Work required: Exact copy, pictures excluded: output the lines from the opening of the entries through the line bearing "(159, 813) none".

Revision tracking records:
- - -

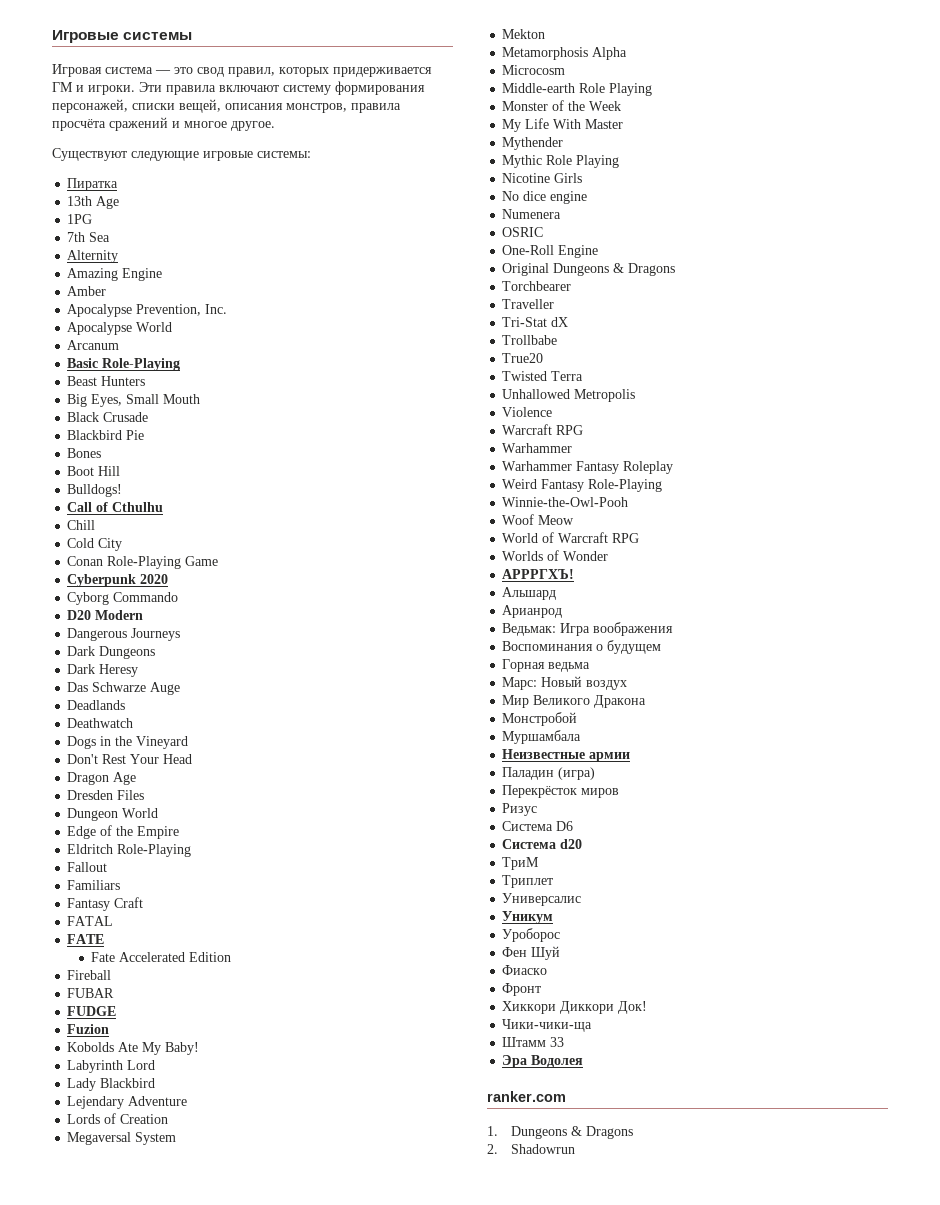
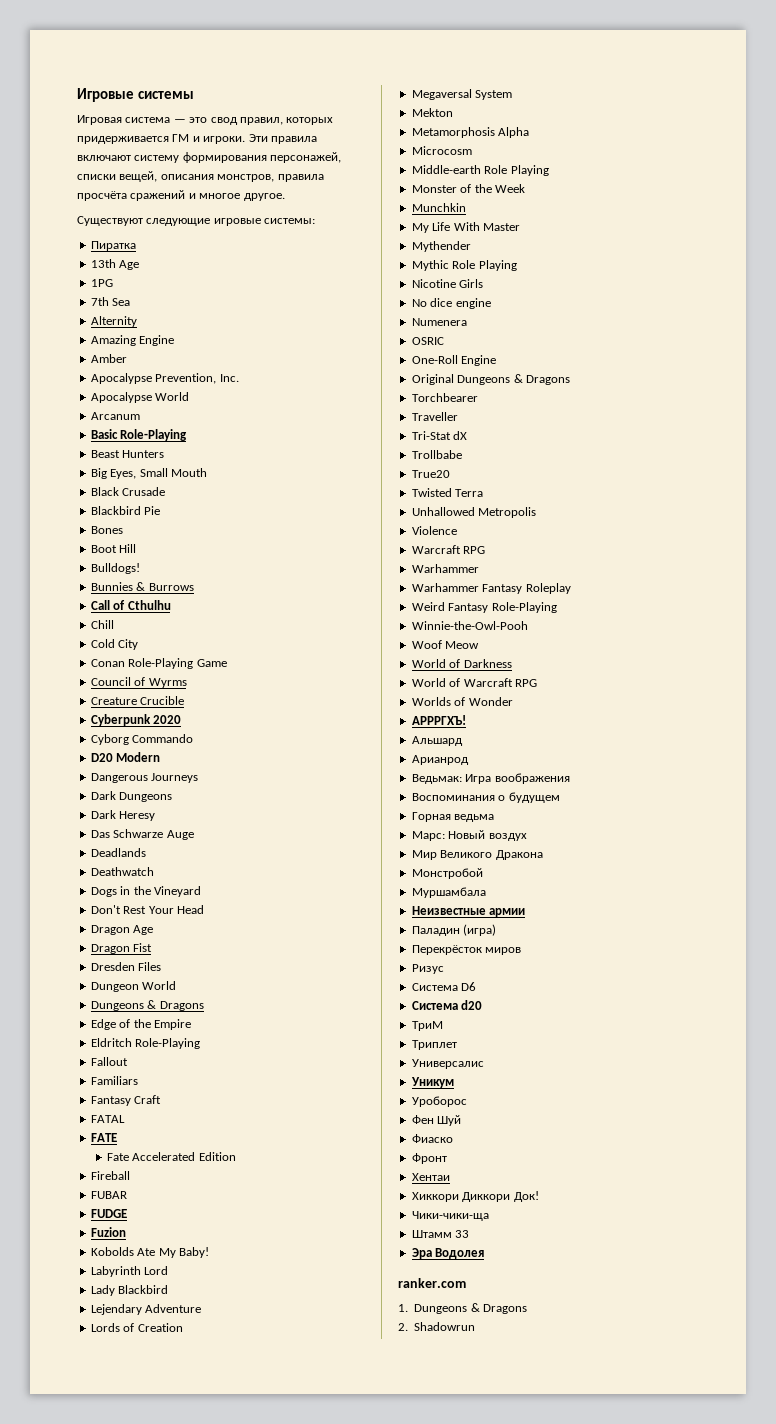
(123, 490) none -> [90,582,194,591] // Bunnies & Burrows
(219, 561) none -> [90,677,187,688] [90,696,185,705] // Council of Wyrms // Creature Crucible
(137, 778) none -> [90,943,153,954] // Dragon Fist
(159, 813) none -> [90,1000,204,1011] // Dungeons & Dragons
(622, 106) none -> [411,203,466,212] // Munchkin
(575, 520) none -> [411,659,512,668] // World of Darkness
(542, 989) none -> [411,1173,450,1181] // Хентаи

- - -

Result for this task:
(123, 490) none -> [90,582,194,591] // Bunnies & Burrows
(219, 561) none -> [90,677,187,688] [90,696,185,705] // Council of Wyrms // Creature Crucible
(137, 778) none -> [90,943,153,954] // Dragon Fist
(159, 813) none -> [90,1000,204,1011] // Dungeons & Dragons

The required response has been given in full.